_TASK DESCRIPTION_
Transcribe, leaving out every picture, the lines that run from the start of the listing below through the line with "position:absolute; right:10px; top:130px;".

_RECORDS PROVIDED_
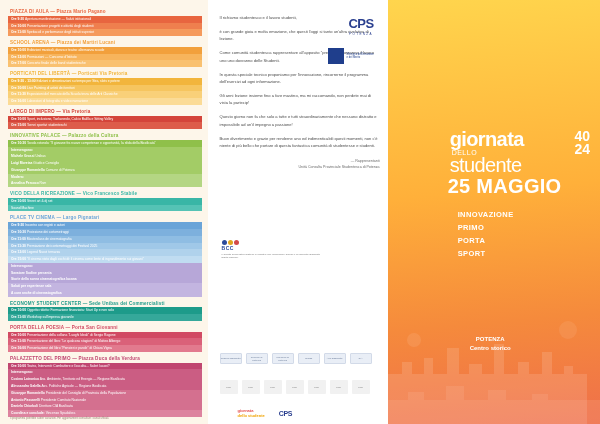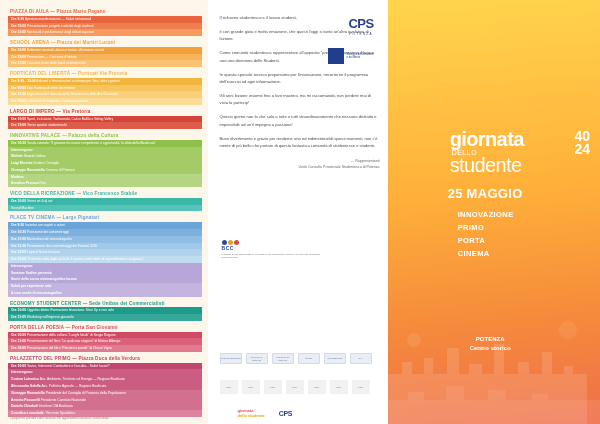--- a/index.html
+++ b/index.html
@@ -74,7 +74,7 @@
   .gs-l2 { font-size:7px; letter-spacing:.5px; margin-left:2px;}
   .gs-l3 { font-size:20px; font-weight:normal; letter-spacing:-.6px; line-height:.95;}
   .yr { position:absolute; right:10px; top:130px; color:#ffffff; font-size:14px; font-weight:bold; line-height:.9; text-align:right;}
-  .date { position:absolute; left:60px; top:186px; color:#ffffff; font-size:13px; font-weight:bold; letter-spacing:.3px;}
+  .date { position:absolute; left:60px; top:175px; color:#ffffff; font-size:20px; font-weight:bold; letter-spacing:.3px;}
   .kw { position:absolute; left:70px; top:208px; color:#ffffff; font-size:7.5px; font-weight:bold; line-height:1.75; letter-spacing:.4px;}
   .place { position:absolute; left:82px; bottom:70px; color:#ffffff; font-size:6px; font-weight:bold; text-align:center; line-height:1.6;}
 </style>

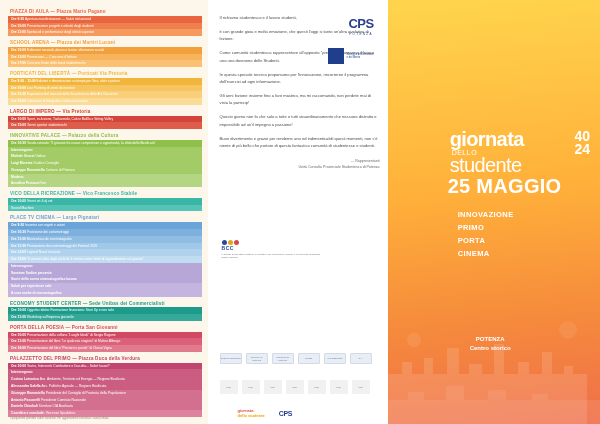--- a/index.html
+++ b/index.html
@@ -271,7 +271,7 @@
         <div>INNOVAZIONE</div>
         <div>PRIMO</div>
         <div>PORTA</div>
-        <div>CINEMA</div>
+        <div>SPORT</div>
       </div>
     <div class="place">
       <div>POTENZA</div>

_YOUR SOLUTION_
--- a/index.html
+++ b/index.html
@@ -74,7 +74,7 @@
   .gs-l2 { font-size:7px; letter-spacing:.5px; margin-left:2px;}
   .gs-l3 { font-size:20px; font-weight:normal; letter-spacing:-.6px; line-height:.95;}
   .yr { position:absolute; right:10px; top:130px; color:#ffffff; font-size:14px; font-weight:bold; line-height:.9; text-align:right;}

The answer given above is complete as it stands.